Bangladesh has arrested a leading opposition politician after he was named a suspect in a war crimes investigation into the country's 1971 liberation struggle, police said Monday.
Abdul Alim was detained in northwestern Joypurhat district late Sunday on the orders of the International Crimes Tribunal, which was set up to prosecute war crimes committed during the bloody nine-month conflict against Pakistan. "The tribunal has accused him of war crimes including genocide, arson and looting. He was arrested and sent to the capital Dhaka," local police chief Mozammal Huq told AFP.

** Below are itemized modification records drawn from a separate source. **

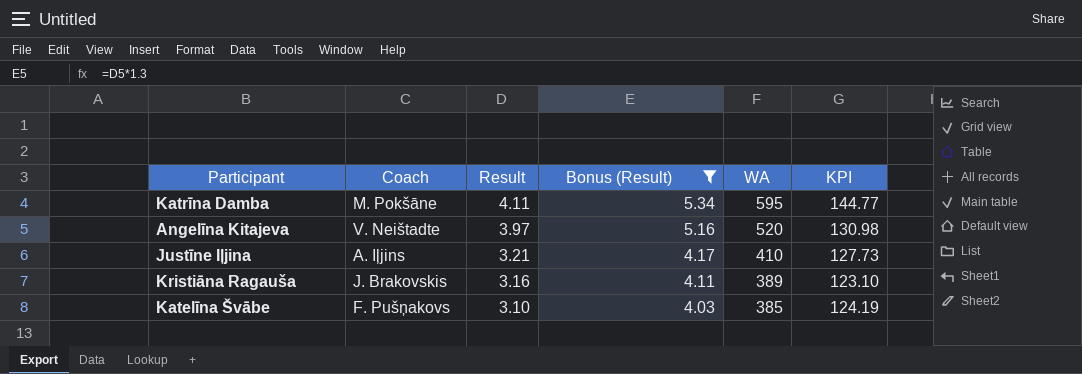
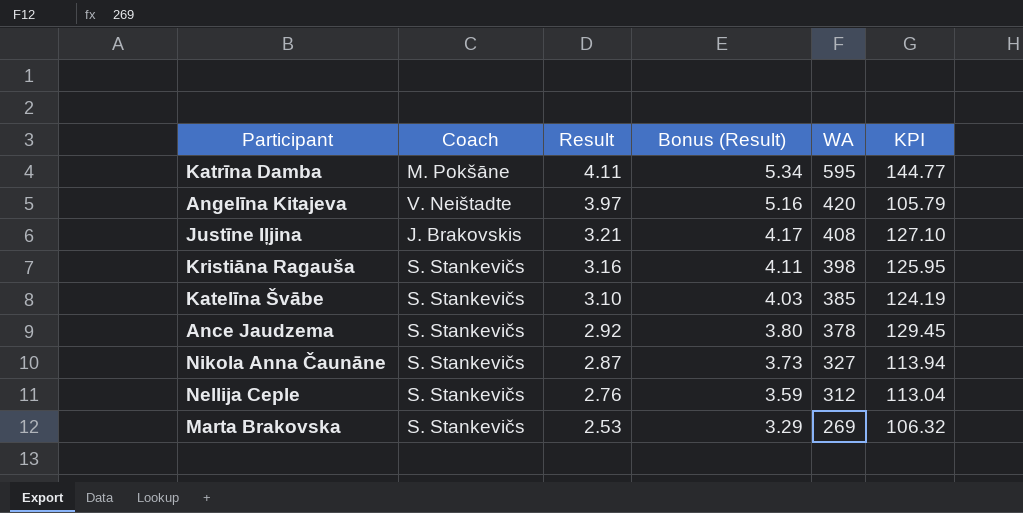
filter: Bonus (Result) >= 4.03 -> none
Angelīna Kitajeva | WA: 520 -> 420
Angelīna Kitajeva | KPI: 130.98 -> 105.79
Justīne Iļjina | Coach: A. Iļjins -> J. Brakovskis
Justīne Iļjina | WA: 410 -> 408
Justīne Iļjina | KPI: 127.73 -> 127.10
Kristiāna Ragauša | Coach: J. Brakovskis -> S. Stankevičs
Kristiāna Ragauša | WA: 389 -> 398
Kristiāna Ragauša | KPI: 123.10 -> 125.95
Katelīna Švābe | Coach: F. Pušņakovs -> S. Stankevičs

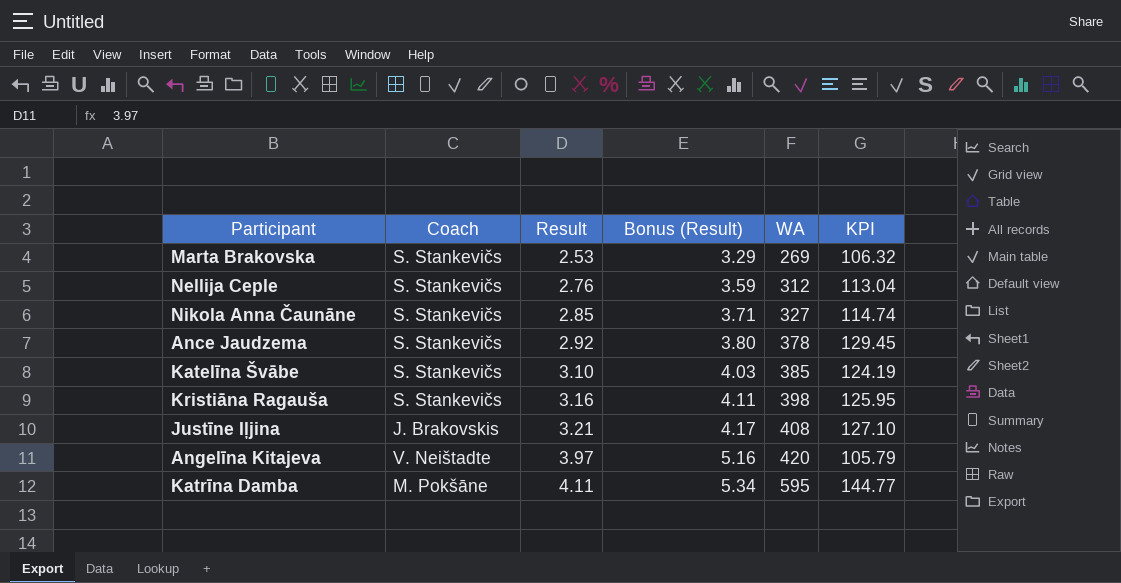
row order: Result descending -> Result ascending
Nikola Anna Čaunāne | Result: 2.87 -> 2.85
Nikola Anna Čaunāne | Bonus (Result): 3.73 -> 3.71
Nikola Anna Čaunāne | KPI: 113.94 -> 114.74

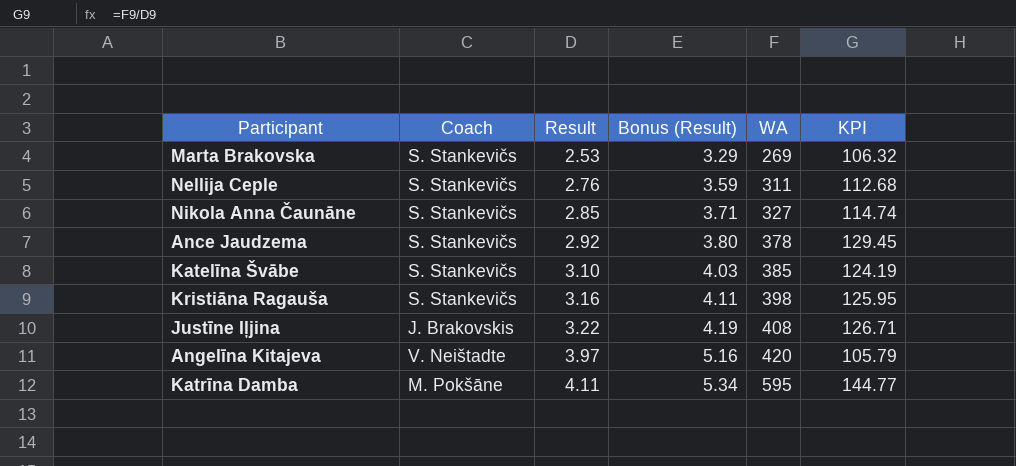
Nellija Ceple | WA: 312 -> 311
Nellija Ceple | KPI: 113.04 -> 112.68
Justīne Iļjina | Result: 3.21 -> 3.22
Justīne Iļjina | Bonus (Result): 4.17 -> 4.19
Justīne Iļjina | KPI: 127.10 -> 126.71

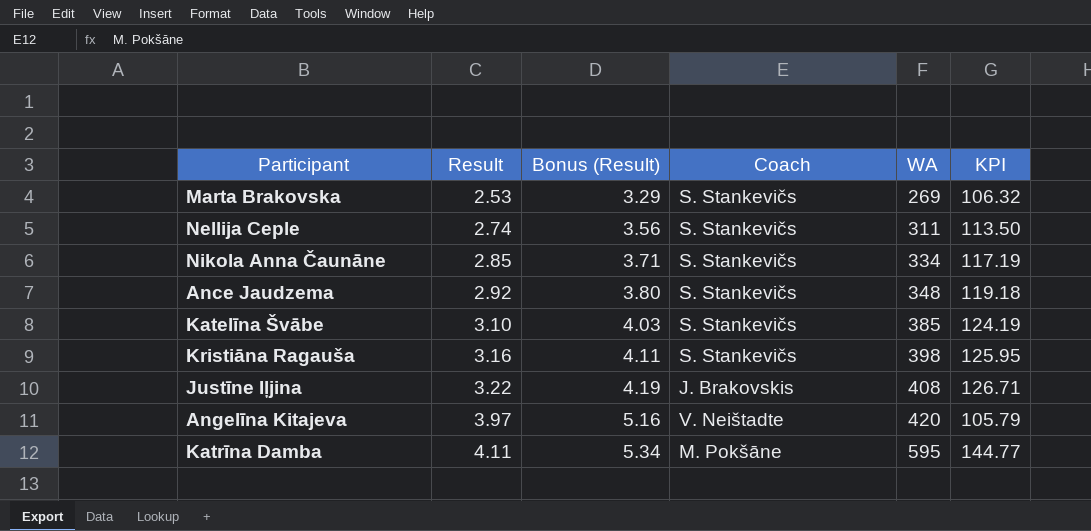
column Coach | position: 2 -> 4
Nellija Ceple | Result: 2.76 -> 2.74
Nellija Ceple | Bonus (Result): 3.59 -> 3.56
Nellija Ceple | KPI: 112.68 -> 113.50
Nikola Anna Čaunāne | WA: 327 -> 334
Nikola Anna Čaunāne | KPI: 114.74 -> 117.19
Ance Jaudzema | WA: 378 -> 348
Ance Jaudzema | KPI: 129.45 -> 119.18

Bangladesh's International Crimes Tribunal was formed last year to try people suspected of atrocities during the country's campaign for independence from Pakistan. Bangladesh, which was known as East Pakistan until 1971, has struggled to come to terms with its bloody birth.
The current government, led by Prime Minister Sheikh Hasina, says up to three million people were killed in the war -- many murdered by Bangladeshi collaborators of the Pakistani occupying forces.

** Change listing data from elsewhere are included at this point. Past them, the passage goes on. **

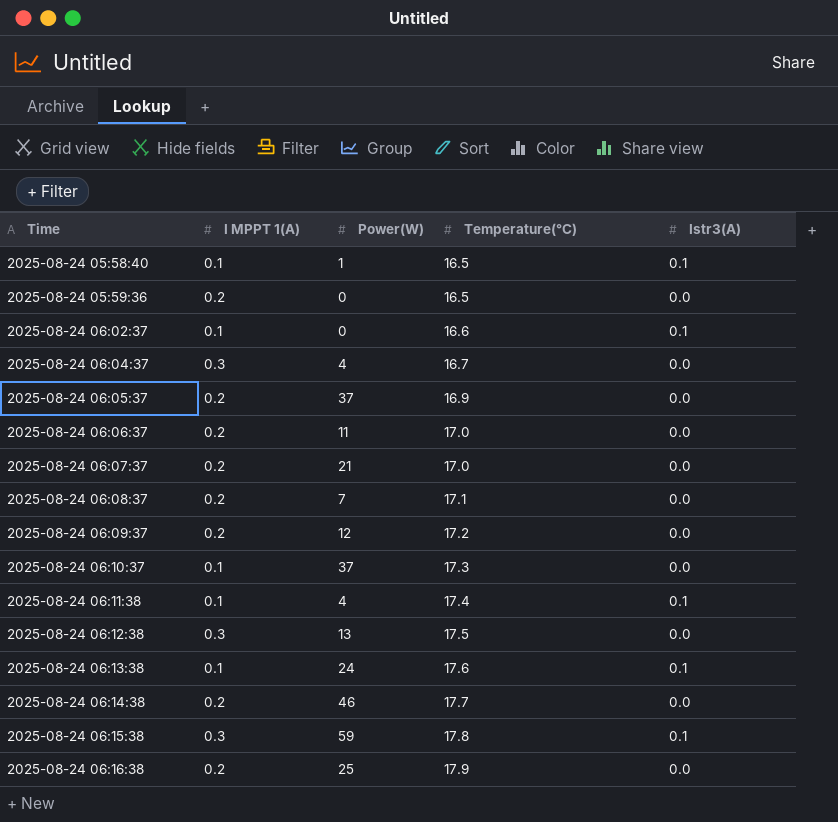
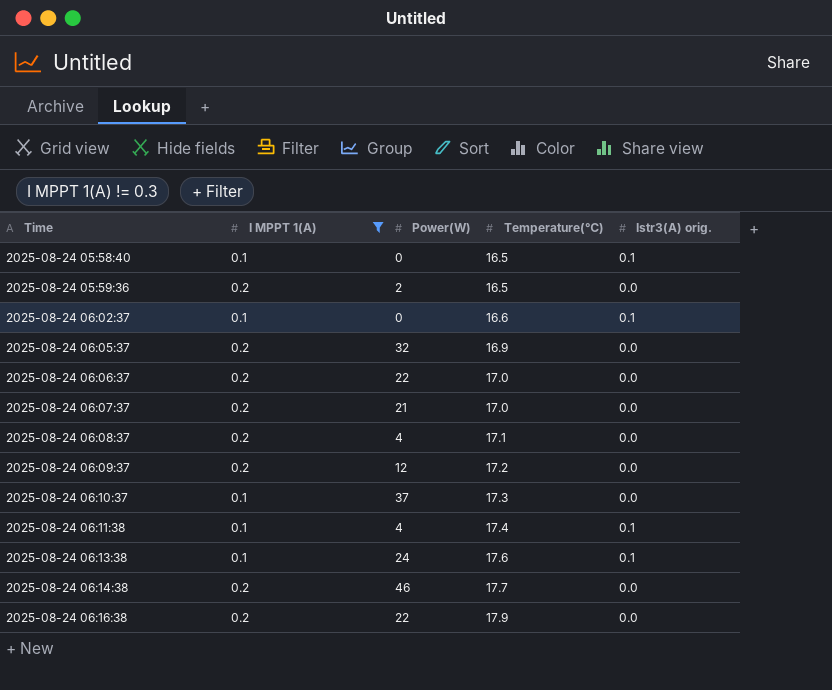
filter: none -> I MPPT 1(A) != 0.3
column name: Istr3(A) -> Istr3(A) orig.
2025-08-24 05:58:40 | Power(W): 1 -> 0
2025-08-24 05:59:36 | Power(W): 0 -> 2
2025-08-24 06:05:37 | Power(W): 37 -> 32
2025-08-24 06:06:37 | Power(W): 11 -> 22
2025-08-24 06:08:37 | Power(W): 7 -> 4
2025-08-24 06:16:38 | Power(W): 25 -> 22

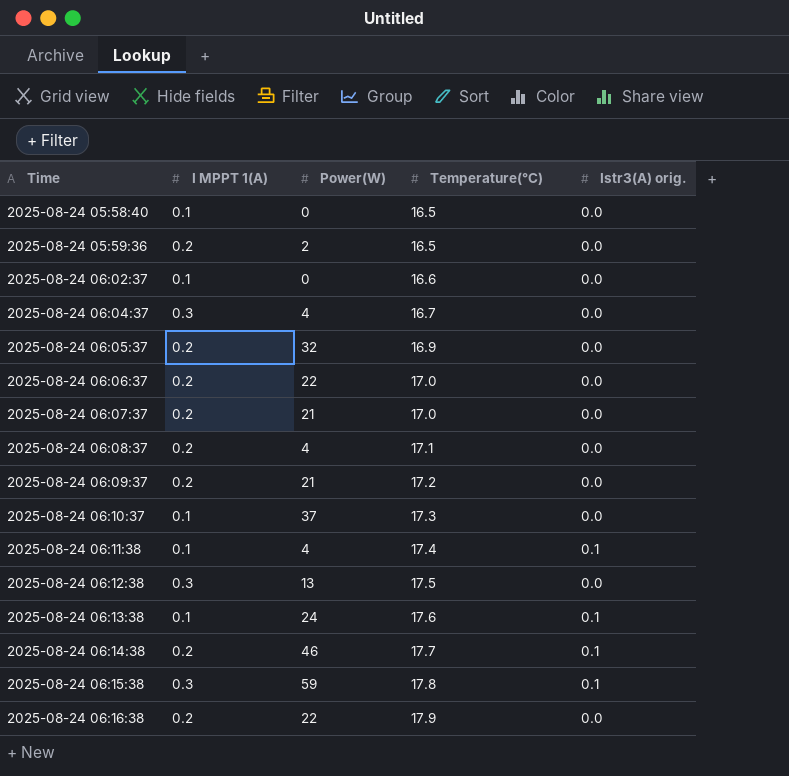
filter: I MPPT 1(A) != 0.3 -> none
2025-08-24 05:58:40 | Istr3(A) orig.: 0.1 -> 0.0
2025-08-24 06:02:37 | Istr3(A) orig.: 0.1 -> 0.0
2025-08-24 06:09:37 | Power(W): 12 -> 21
2025-08-24 06:14:38 | Istr3(A) orig.: 0.0 -> 0.1

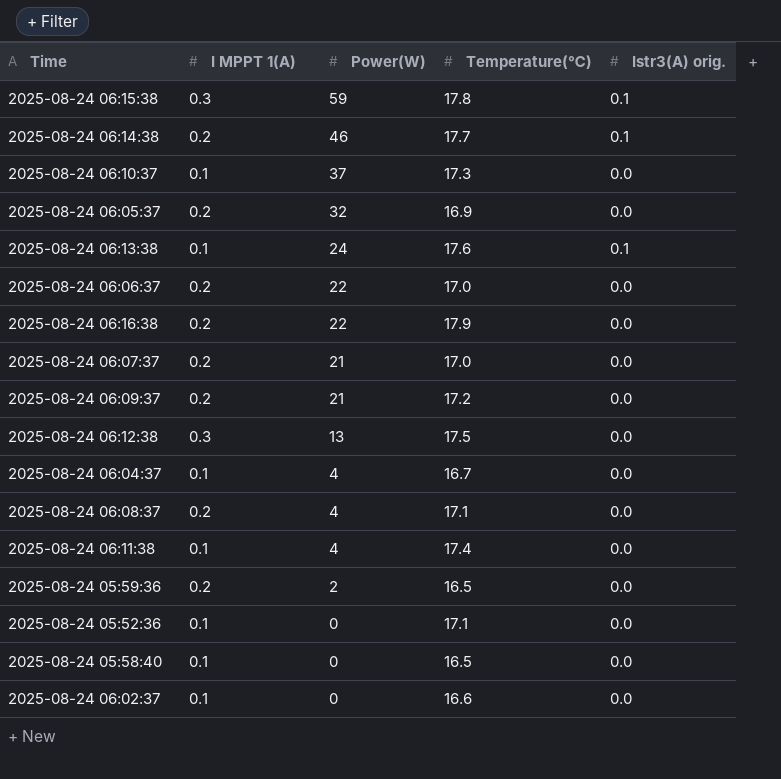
row order: Time ascending -> Power(W) descending
2025-08-24 06:04:37 | I MPPT 1(A): 0.3 -> 0.1
2025-08-24 06:11:38 | Istr3(A) orig.: 0.1 -> 0.0
row 2025-08-24 05:52:36: none -> 0.1 | 0 | 17.1 | 0.0

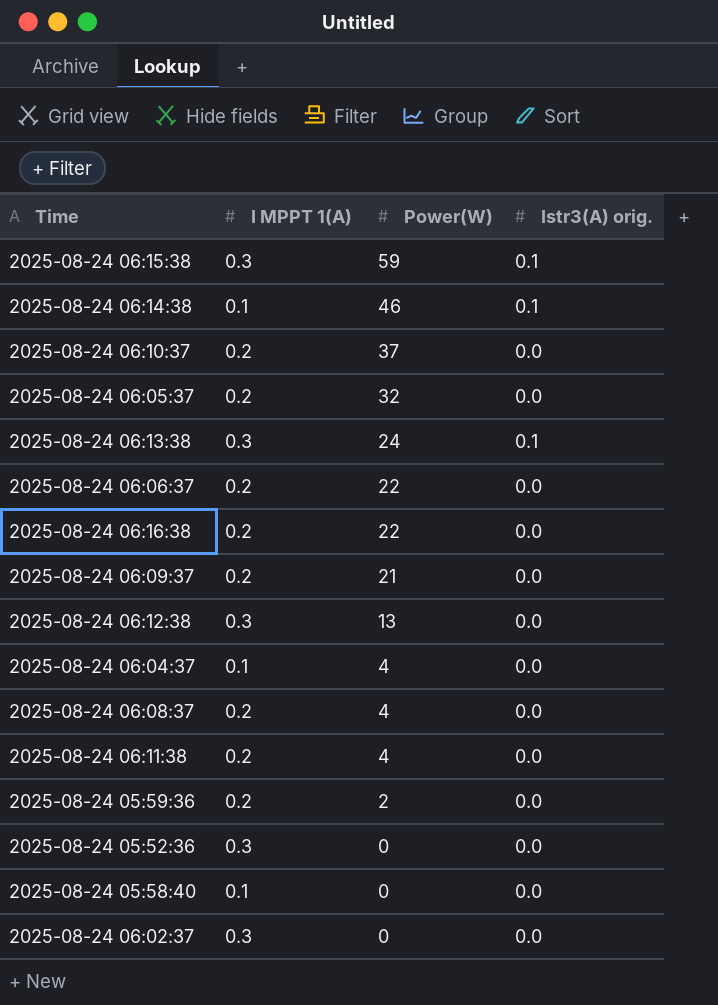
column Temperature(℃) | position: 4 -> none
row 2025-08-24 06:07:37: 0.2 | 21 | 17.0 | 0.0 -> none
2025-08-24 06:14:38 | I MPPT 1(A): 0.2 -> 0.1
2025-08-24 06:10:37 | I MPPT 1(A): 0.1 -> 0.2
2025-08-24 06:13:38 | I MPPT 1(A): 0.1 -> 0.3
2025-08-24 06:11:38 | I MPPT 1(A): 0.1 -> 0.2
2025-08-24 05:52:36 | I MPPT 1(A): 0.1 -> 0.3
2025-08-24 06:02:37 | I MPPT 1(A): 0.1 -> 0.3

Hasina is the daughter of independence leader Sheikh Mujibur Rahman. Bangladeshi authorities have said the tribunal will only prosecute Bangladeshi collaborators, not Pakistani soldiers.

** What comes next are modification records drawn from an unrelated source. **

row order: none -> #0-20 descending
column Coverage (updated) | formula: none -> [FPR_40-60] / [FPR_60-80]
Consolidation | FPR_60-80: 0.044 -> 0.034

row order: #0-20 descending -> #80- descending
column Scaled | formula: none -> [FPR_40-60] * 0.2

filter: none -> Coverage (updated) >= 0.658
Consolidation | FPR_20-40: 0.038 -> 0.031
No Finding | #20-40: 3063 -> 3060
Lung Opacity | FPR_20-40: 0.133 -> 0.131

Alim, 80, is a member of the Bangladesh Nationalist Party (BNP), the country's main opposition. He was a minister in the first cabinet of the BNP's founder, military strongman Ziaur Rahman, in 1976. He is the second BNP politician to be arrested on charges of war crimes.
Four leading figures of the country's main Islamic party, Jamaat-e-Islami, have been detained on similar charges. The BNP and Jamaat have dismissed the tribunal as a political show trial.
A private group that has investigated the conflict has identified 1,775 people, including Pakistani generals and local Islamists, as complicit in the atrocities.